Catch this failure, and remove its callback from the list (I suppose you manage some callback list).
On client side - when chanel Faulted / ... handled - try to re-open new chanel to server. When this new chenel will be open, on server side place this new callback back to the "valid callbacks" list.
Maybe I'm missing something basic here, so please correct me if I am.

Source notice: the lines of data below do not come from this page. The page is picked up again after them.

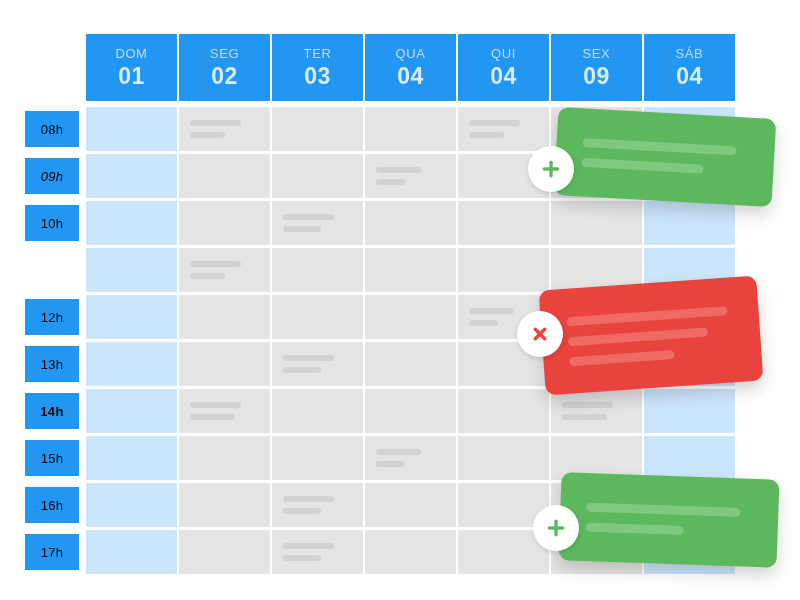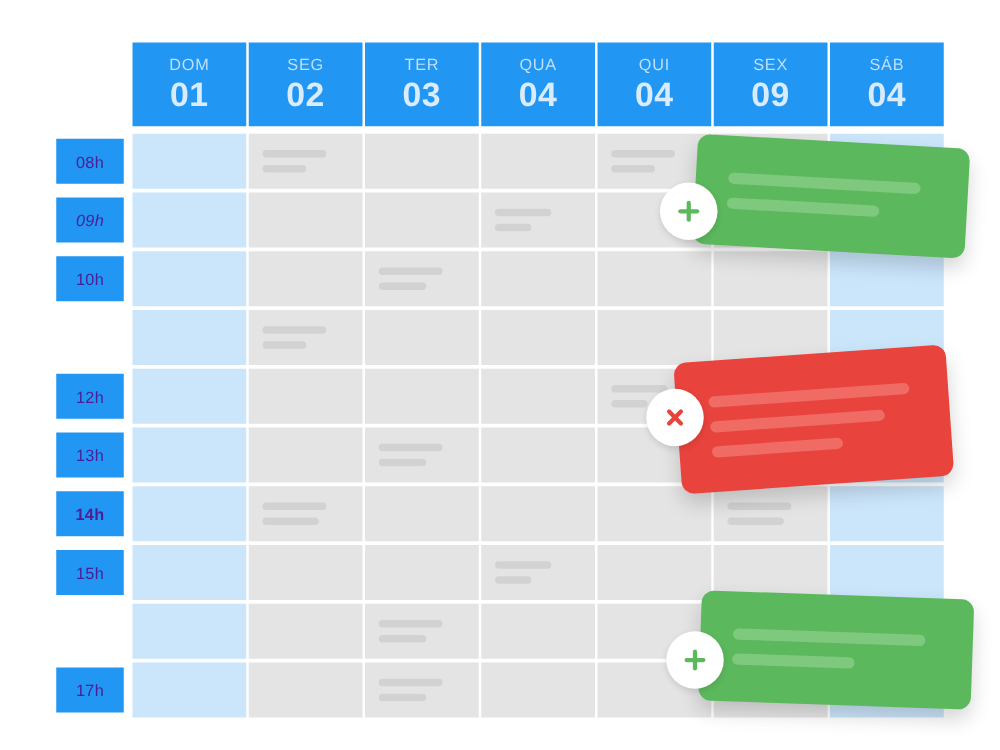"DOM" .grid-layer { margin-left: 20px -> none }
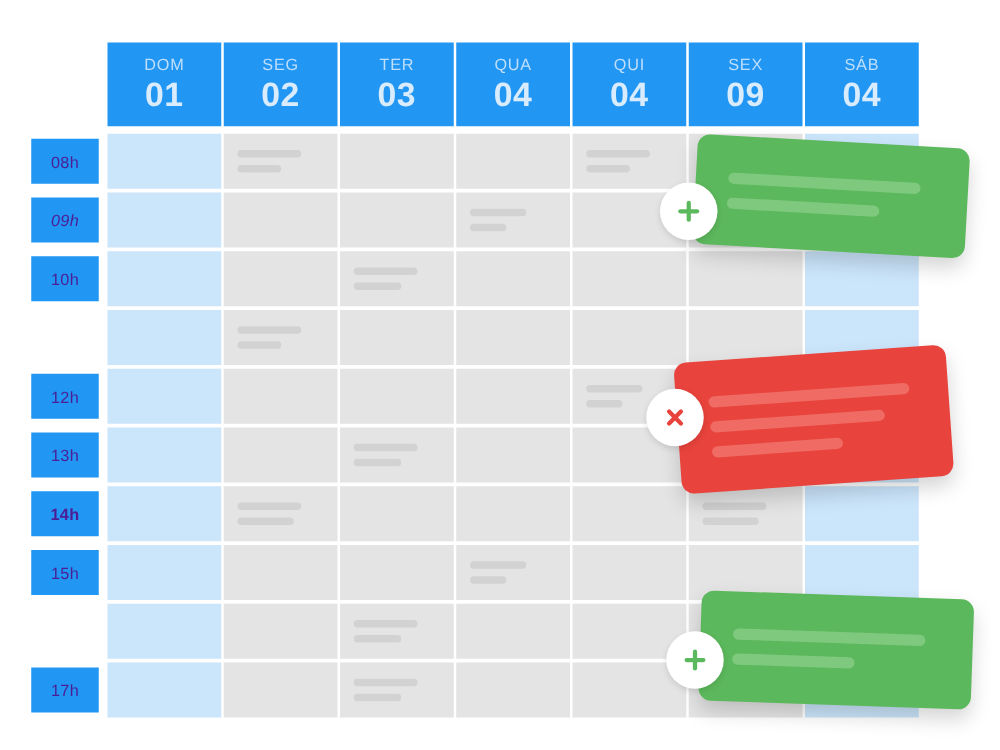"01" .day-header .dnum { font-size: 27px -> 23px }
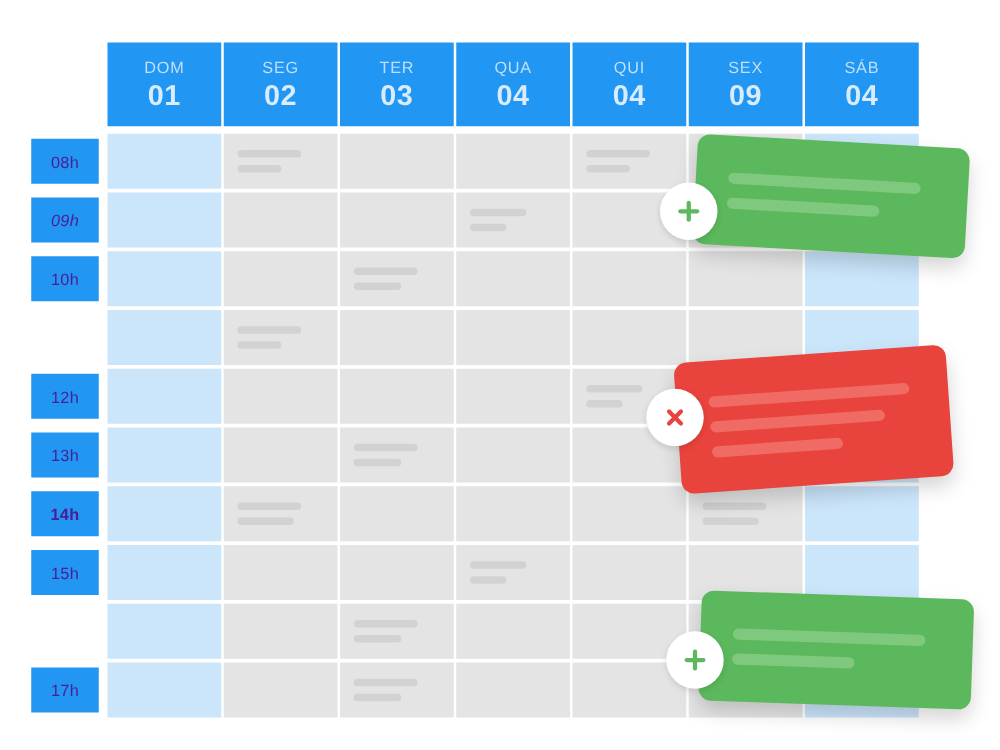"08h" .time-label { color: #4c1d95 -> #000000 }
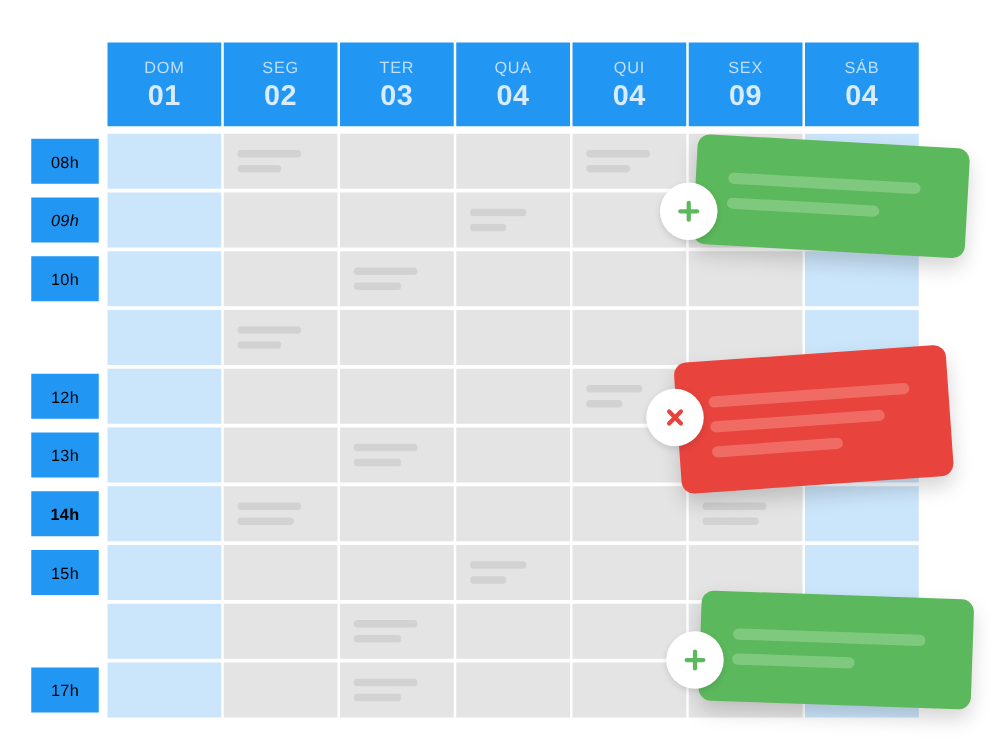"16h" div.time-label { html: none -> <div>16h</div> }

I have a local service and a WinForms app that communicate via WCF, but I seem to end up with a lot of copies of this code in my application:
Public Shared Sub MyLocalMethod1()
Dim tcpBinding As New NetTcpBinding
tcpBinding.SendTimeout = New TimeSpan(0, 0, 5)
Dim tcpFactory As ChannelFactory(Of MyWCFClass.MyWCFInterface) = New _
ChannelFactory(Of MyWCFClass.MyWCFInterface)(tcpBinding, "net.tcp://localhost:4079")
Dim ServiceWCFConnection As MyWCFClass.MyWCFInterface = tcpFactory.CreateChannel
ServiceWCFConnection.MyWCFMethod1()
tcpFactory.Close()
End Sub
I should probably be doing this in some kind of a helper class that creates the connection, lets my service use it, and then closes the connection, so I don't have multiple copies of this connection code. However, should I be leaving this connection open, or does it make sense to close it every time? The WinForm generally calls the service every few seconds, so it may make more sense to try and have a common copy that all these different calls can each access, instead of opening a closing a new connection each time.
It depends on your needs because both approaches are correct. You can wrap your channel creation code into some helper. You will have same functionality as you use at the moment with single place to edit your channel creation code (DRY principle). Usage of the service is slower because each call will create new TCP connection. Use some disposable helper class to represent your created connection.
If you decide to use single channel (proxy) for whole application you have to think about some new complexity. You are using Net.Tcp binding which creates transport session - TCP connection will live for long time. Moreover WCF service instance will live for the same time as the connection because default instancing mode is PerSession. So single service instance will handle all requests from your client = your service will became stateful. Also when you use opened channel for several calls you have to test state of the channel - network problem, server problem, timeout or unhandled exception will switch channel to Faulted state - such channel and related service instance cannot be used any more. You have to abort such channel and open new one.